Every great hero needs a tragic flaw. Iron Man grapples with alcoholism, the Incredible Hulk suffers from uncontrollable anger ... and now, if the rumors are true, Marvel
Iron Man, Marvel's first self-financed movie, has raked in blockbuster box office and drawn rave reviews. The studio's next effort, The Incredible Hulk, has survived early rumors of star and co-writer Edward Norton's gamma-irradiated rage to generate favorable buzz ahead of its Friday debut. But troubling reports now suggest that Marvel Studios Chairman David Maisel may be taking steps to wreck the company's new cinematic empire before it's even built, by ditching Iron Man director Jon Favreau for the Armored Avenger's sequel.

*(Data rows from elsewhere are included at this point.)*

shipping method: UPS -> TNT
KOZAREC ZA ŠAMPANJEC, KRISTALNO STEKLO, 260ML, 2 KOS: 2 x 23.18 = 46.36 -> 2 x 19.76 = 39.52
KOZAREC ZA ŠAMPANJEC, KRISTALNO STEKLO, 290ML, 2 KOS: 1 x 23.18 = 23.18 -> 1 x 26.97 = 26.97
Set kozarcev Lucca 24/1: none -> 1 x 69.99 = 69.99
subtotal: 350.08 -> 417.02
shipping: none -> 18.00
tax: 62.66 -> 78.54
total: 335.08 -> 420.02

Apparently, Favreau wants a "modest" pay bump to direct Iron Man 2. That seems entirely understandable, given the film's huge success. In response, Maisel reportedly would consider a less expensive replacement. In this Foolish fan's opinion, that's a bad move on Marvel's part.
Reviewers particularly praised Iron Man's quirky performances, sharp script, and effervescent tone -- all factors owing strongly to Favreau. Iron Man star Robert Downey Jr. seems to have forged a strong friendship with Favreau, too. Firing the director over money issues could throw off the delicate chemistry among the cast that makes the first film such a pleasure to watch.
If any studio should know the importance of matching the right directors to their properties, it's Marvel. Get it right -- Sam Raimi and Spider-Man's quirky, hyperkinetic action, Bryan Singer and X-Men's simmering sociopolitical subtext -- and you've got box-office gold. Get it wrong, and you've got ... well ... Elektra. Or Daredevil. Or the Singer-less, widely panned third X-Men movie, which opened strong but fizzled fast.
Marvel shareholders should keep their fingers crossed that Maisel, Marvel, and Favreau come to terms that make everyone happy. A studio that respects and rewards its creative talent for outstanding efforts could help Marvel reap tons of cash from future franchises. But if Marvel ditches Favreau, it could create a bad precedent -- how dare you make a good movie for us? -- that might keep similarly talented folks away.
Tony Stark learned the error of chasing a profit at any cost. Will Marvel?